JEDI: Jointly Embedded Inference of Neural Dynamics

The paper introduces JEDI, a hierarchical model that jointly learns shared embeddings over recurrent neural network weights to robustly infer generalizable, task-specific neural dynamics from noisy, high-dimensional experimental recordings, successfully recovering underlying mechanistic structures and providing insights into motor control.

Anirudh Jamkhandi, Ali Korojy, Olivier Codol, Guillaume Lajoie, Matthew G. Perich

Published Thu, 12 Ma
📖 5 min read🧠 Deep dive

Imagine your brain is a massive, bustling orchestra. It has thousands of musicians (neurons) playing together to create everything from a simple tap of your foot to a complex symphony like playing the guitar or solving a math problem.

The big mystery in neuroscience is: How does the same orchestra play so many different songs?

Usually, when scientists try to figure out how the brain works, they look at the sheet music (the connections between neurons) for just one song. But the brain is smarter than that. It can switch songs instantly, change the tempo, and improvise, all while using the same group of musicians.

Enter JEDI (Jointly Embedded Inference of Neural Dynamics). Think of JEDI not as a single song, but as a super-smart conductor who can instantly rewrite the sheet music for the orchestra depending on what song needs to be played next.

Here is how it works, broken down into simple concepts:

1. The Problem: The "One-Size-Fits-All" Trap

Imagine you have a robot that can only play one song perfectly. If you ask it to play a different song, it fails.

  • Old Science: Scientists used to build computer models (like Recurrent Neural Networks) that were like that robot. They would train a model to understand one specific behavior (like a monkey reaching for a banana). Once trained, the model was "stuck" in that one mode. It couldn't easily switch to a new behavior without being completely retrained.
  • The Reality: The brain is flexible. It uses the same neurons to reach for a banana, then to scratch an itch, then to type a text message. The "wiring" (the connections) changes slightly to fit the new task, but the core machinery stays the same.

2. The Solution: The "Contextual Conductor" (JEDI)

JEDI is a new type of AI model that acts like a dynamic conductor.

  • The Orchestra (The Brain): This is the network of neurons.
  • The Sheet Music (The Weights): This is the specific pattern of connections that tells the neurons how to fire.
  • The Conductor's Baton (The Context Embedding): This is the secret sauce. JEDI learns a "context" for every situation.
    • If the task is "Reach Left," the conductor waves the baton a certain way, and the sheet music instantly rearranges itself to make the orchestra play the "Reach Left" song.
    • If the task is "Reach Right," the baton waves differently, and the sheet music rearranges again for the "Reach Right" song.

JEDI doesn't just memorize the songs; it learns the rules for how to rearrange the sheet music based on the context.

3. How It Learns: The "Master Recipe"

Instead of writing a new recipe for every single dish (every single trial of an experiment), JEDI learns a Master Recipe Book.

  • It looks at a bunch of different recordings of brain activity.
  • It realizes: "Oh, when the monkey is reaching for a red target, the neurons act like this. When it's a blue target, they act like that."
  • It creates a shared "space" where these different behaviors live. It learns that "Red Target" and "Blue Target" are neighbors in this space, and it knows exactly how to tweak the neural connections to move from one to the other.

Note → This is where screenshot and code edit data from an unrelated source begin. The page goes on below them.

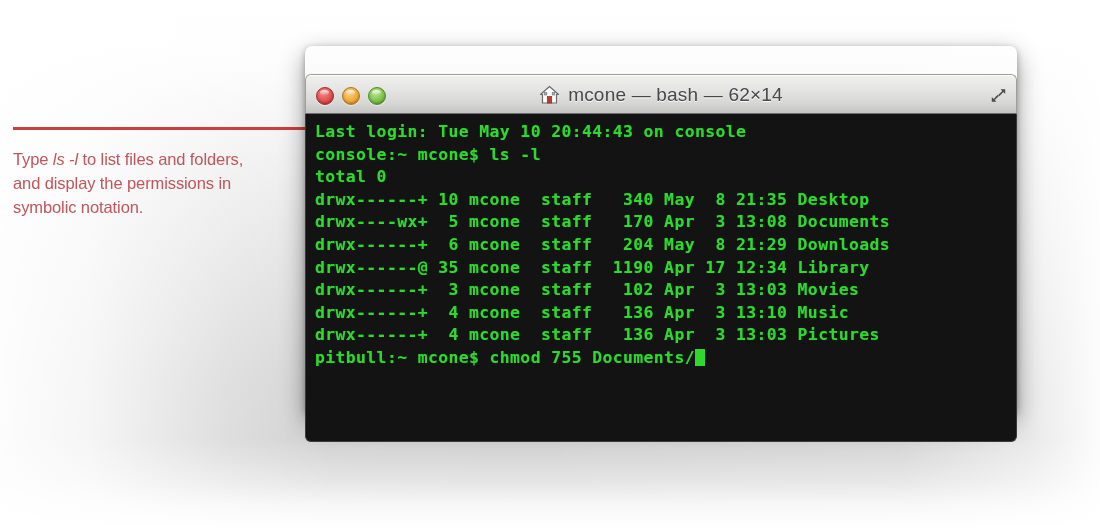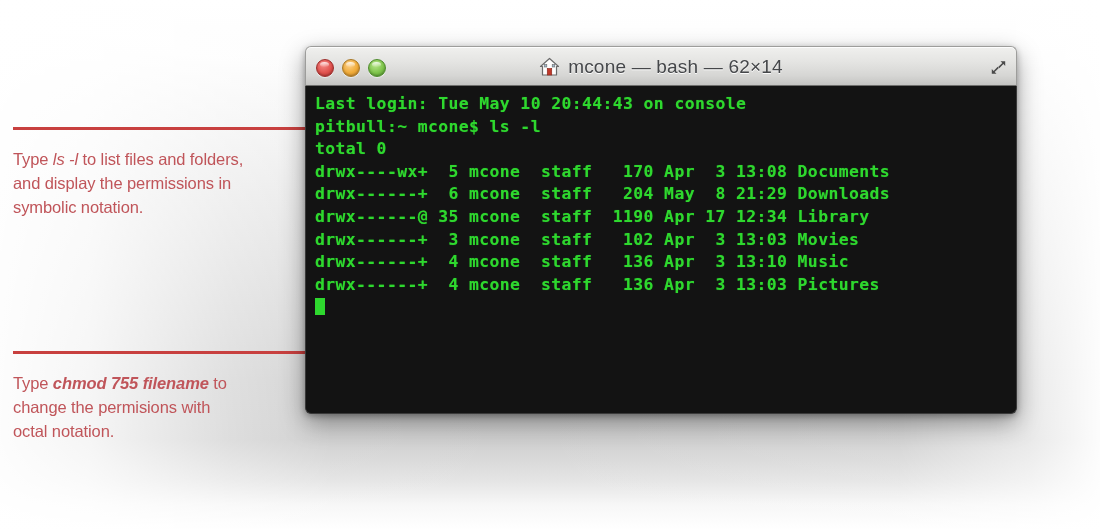--- a/index.html
+++ b/index.html
@@ -109,6 +109,7 @@
     border-bottom: 1px solid #6e6e6c;
     box-sizing: border-box;
     box-shadow: inset 0 1px 0 rgba(255,255,255,0.85);
+    margin-top: 28px;
   }
 
   #traffic-lights {

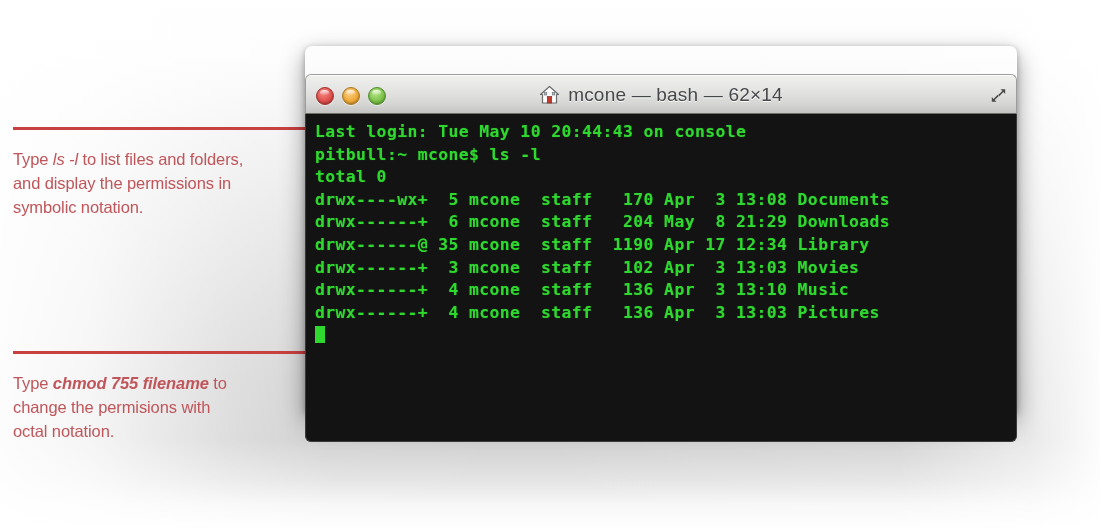--- a/index.html
+++ b/index.html
@@ -250,7 +250,7 @@
 
     <div id="terminal-body">
       <div class="term-line">Last login: Tue May 10 20:44:43 on console</div>
-      <div class="term-line">pitbull:~ mcone$ ls -l</div>
+      <div class="term-line">console:~ mcone$ ls -l</div>
       <div class="term-line">total 0</div>
       <div class="term-line">drwx----wx+  5 mcone  staff   170 Apr  3 13:08 Documents</div>
       <div class="term-line">drwx------+  6 mcone  staff   204 May  8 21:29 Downloads</div>

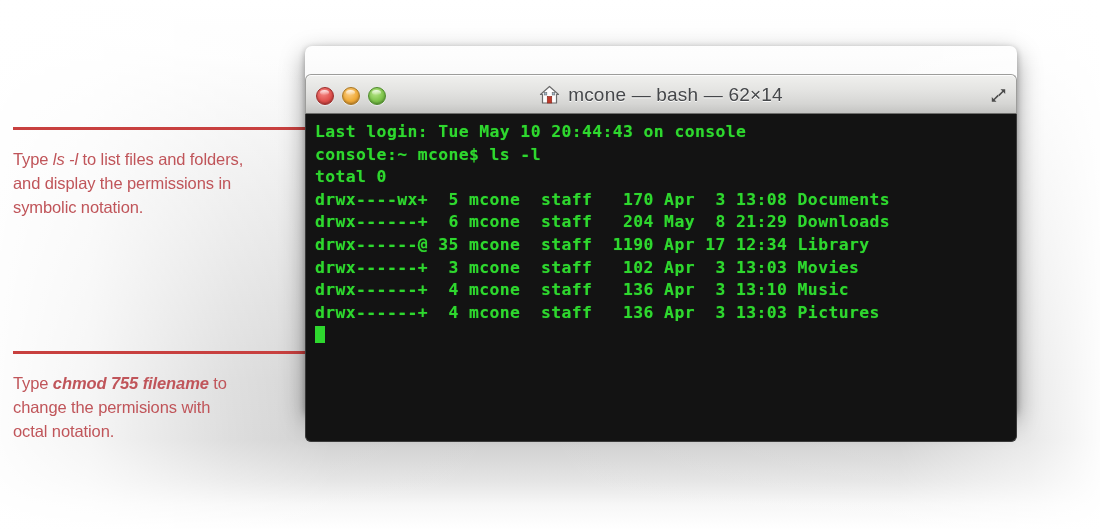--- a/index.html
+++ b/index.html
@@ -252,6 +252,7 @@
       <div class="term-line">Last login: Tue May 10 20:44:43 on console</div>
       <div class="term-line">console:~ mcone$ ls -l</div>
       <div class="term-line">total 0</div>
+      <div class="term-line">drwx------+ 10 mcone  staff   340 May  8 21:35 Desktop</div>
       <div class="term-line">drwx----wx+  5 mcone  staff   170 Apr  3 13:08 Documents</div>
       <div class="term-line">drwx------+  6 mcone  staff   204 May  8 21:29 Downloads</div>
       <div class="term-line">drwx------@ 35 mcone  staff  1190 Apr 17 12:34 Library</div>

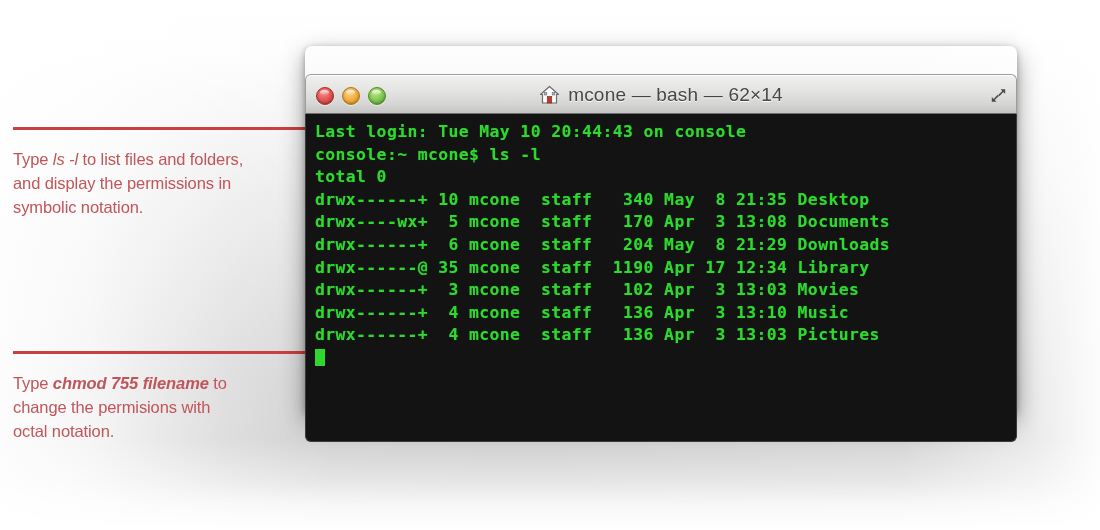--- a/index.html
+++ b/index.html
@@ -259,7 +259,7 @@
       <div class="term-line">drwx------+  3 mcone  staff   102 Apr  3 13:03 Movies</div>
       <div class="term-line">drwx------+  4 mcone  staff   136 Apr  3 13:10 Music</div>
       <div class="term-line">drwx------+  4 mcone  staff   136 Apr  3 13:03 Pictures</div>
-      <div class="term-line"><span id="cursor-block"></span></div>
+      <div class="term-line"><span>pitbull:~ mcone$ chmod 755 Documents/</span><span id="cursor-block"></span></div>
     </div>
 
   </div>

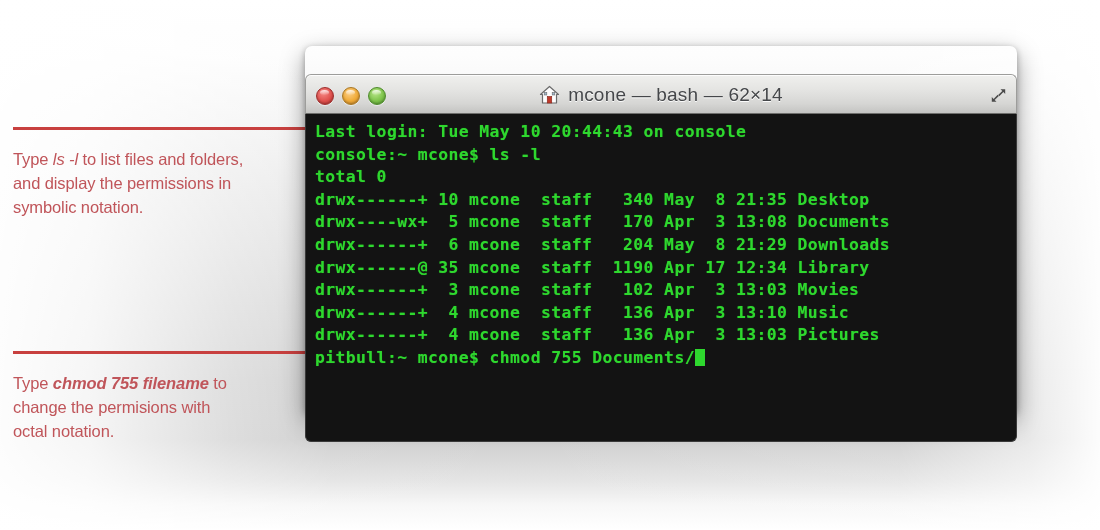--- a/index.html
+++ b/index.html
@@ -211,12 +211,6 @@
     </div>
   </div>
 
-  <div class="annotation" id="annotation-2">
-    <div class="rule"></div>
-    <div class="ann-text">
-      <span>Type </span><b>chmod 755 filename</b><span> to change the permisions with octal notation.</span>
-    </div>
-  </div>
 
   <div id="terminal-window">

4. The Magic: Seeing the Invisible

The coolest part of JEDI is that it doesn't just predict what the brain will do; it tells us why it does it.

By looking at the "sheet music" (the weights) that JEDI generates, scientists can see the hidden structure of the brain's logic:

  • The "Fixed Points": Imagine the brain is a ball rolling on a hilly landscape. Sometimes the ball gets stuck in a valley (a "fixed point"). JEDI can find these valleys. It showed that when a monkey is preparing to move, the brain settles into a specific "waiting valley." When the "Go!" signal comes, the ball rolls out of the valley toward the movement.
  • The "Edge of Chaos": JEDI discovered that during movement, the brain's activity hovers on a very specific edge—like a tightrope walker. It's stable enough not to fall apart, but unstable enough to be super fast and flexible. This explains how we can move so quickly and precisely.

5. Why This Matters

Before JEDI, if you wanted to understand how the brain handles 100 different tasks, you might need 100 different models. JEDI is like a universal translator. It takes a messy, noisy recording of brain activity and says:

"I see the pattern. I know that this specific 'context' triggers this specific 'dynamical rule.' And I can use that same rule to predict what happens in a situation I've never seen before."

In a nutshell:
JEDI is a tool that helps us understand that the brain isn't a static machine with one set of rules. It's a flexible, shape-shifting system. JEDI gives us the map to see how the brain reshapes its own wiring on the fly to handle the infinite variety of things we do every day. It turns the "black box" of the brain into a readable, understandable story of dynamics and flexibility.